On peut se demander si les crises associées à l’argent ne sont pas liées aux crises politiques. Le spectacle que donne à voir actuellement le monde politique est consternant. Je n’ai pas de haine particulière pour le FN, je constate simplement que son attitude diffère de la mienne. La France ne sera pas meilleure seule, si elle sortait de l’Europe. Cela serait une erreur. Se refermer sur soi-même est un slogan électoral. Le faire est impossible. On ne revient jamais en arrière. Le désespoir n’est pas un sentiment moderne. L’absence d’espoir est un sentiment romantique qui empêche de vivre dans le présent.
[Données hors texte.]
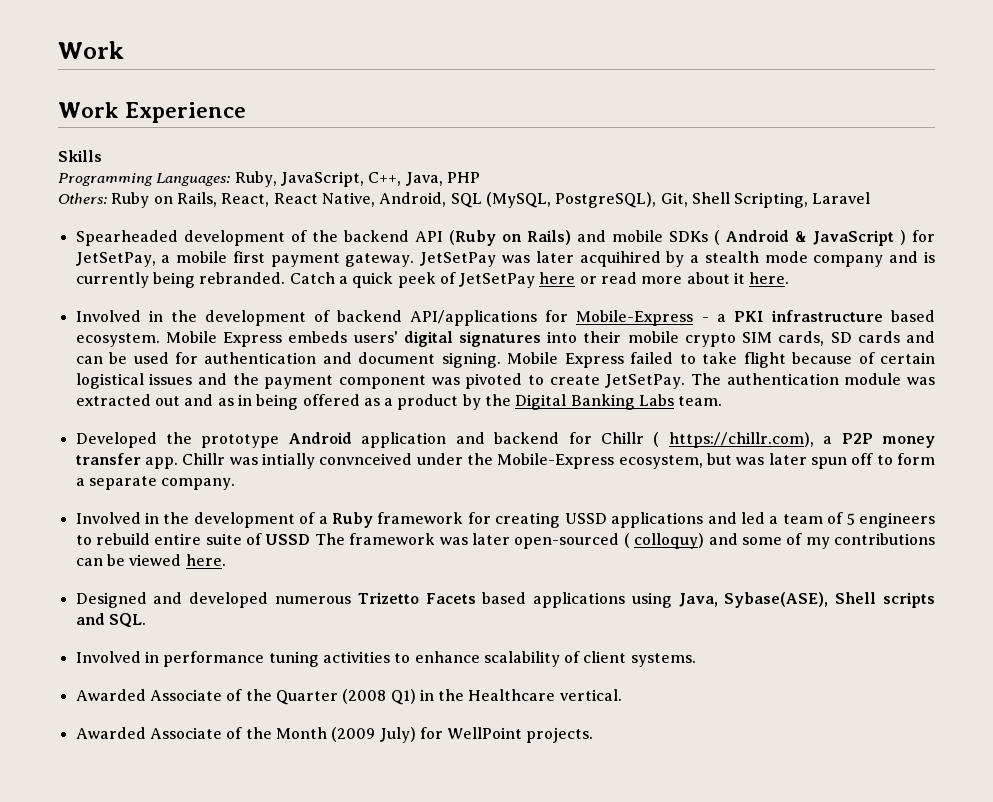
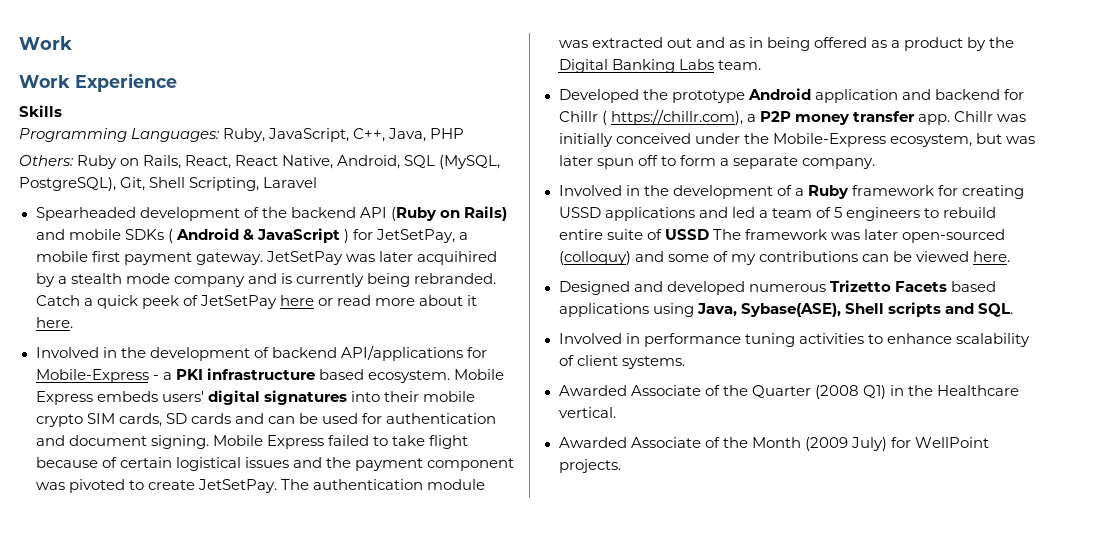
- Chillr was intially convnceived under the Mobile-Express ecosystem, but was later spun off to form a separate company.
+ Chillr was initially conceived under the Mobile-Express ecosystem, but was later spun off to form a separate company.
- Involved in the development of a Ruby framework for creating USSD applications and led a team of 5 engineers to rebuild entire suite of USSD The framework was later open-sourced ( colloquy) and some of my contributions can be viewed here.
+ Involved in the development of a Ruby framework for creating USSD applications and led a team of 5 engineers to rebuild entire suite of USSD The framework was later open-sourced (colloquy) and some of my contributions can be viewed here.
Dans la Bhagavad-Gita, le dieu Krishna dit : “Avant tout, tu dois te débarrasser de l’espoir.” Cessons d’espérer et faisons !

Avez-vous trouvé la paix ?

Je n’ai jamais été en guerre… J’ai été conscient, très tôt, d’être un privilégié. J’ai eu la chance de naître en France, de pouvoir profiter du système éducatif français, de faire des études supérieures, de vivre de mes écrits, de côtoyer des personnes rares… Pour toutes ces raisons, j’éprouve une gratitude infinie envers la vie et je la remercie pour tout ce qu’elle m’a apporté et proposé. C’est pour cela qu’à partir de 40 ans je me suis engagé dans différentes actions bénévoles, pour rendre, modestement, un peu de ce qui m’avait été offert. Pour le partager. La vie est faite d’échanges… Cela participe à lui donner du sens.

Être un humain est pour moi à la fois complexe, passionnant et mystérieux. Nous sommes des êtres vivants, au milieu d’autres êtres vivants, des animaux, des plantes, avec lesquels nous sommes en interaction. Prendre conscience de cette réalité, des relations que nous entretenons avec ce qui nous entoure, que la vie existe aussi, en dehors de nous, est enthousiasmant. J’aime sentir que la vie s’échange sur différents plans et que j’y collabore. C’est aussi pour cela que je m’intéresse depuis toujours aux autres cultures, pour comprendre ce qu’elles disent de cette réalité. L’un de mes amis me disait un jour : “Nous sommes un moment de l’histoire de la matière et ce moment est la conscience.” Vivre et se sentir vivre est difficile, mais quelle aventure !

* L’Argent, sa vie, sa mort, éditions Odile Jacob, janvier 2014.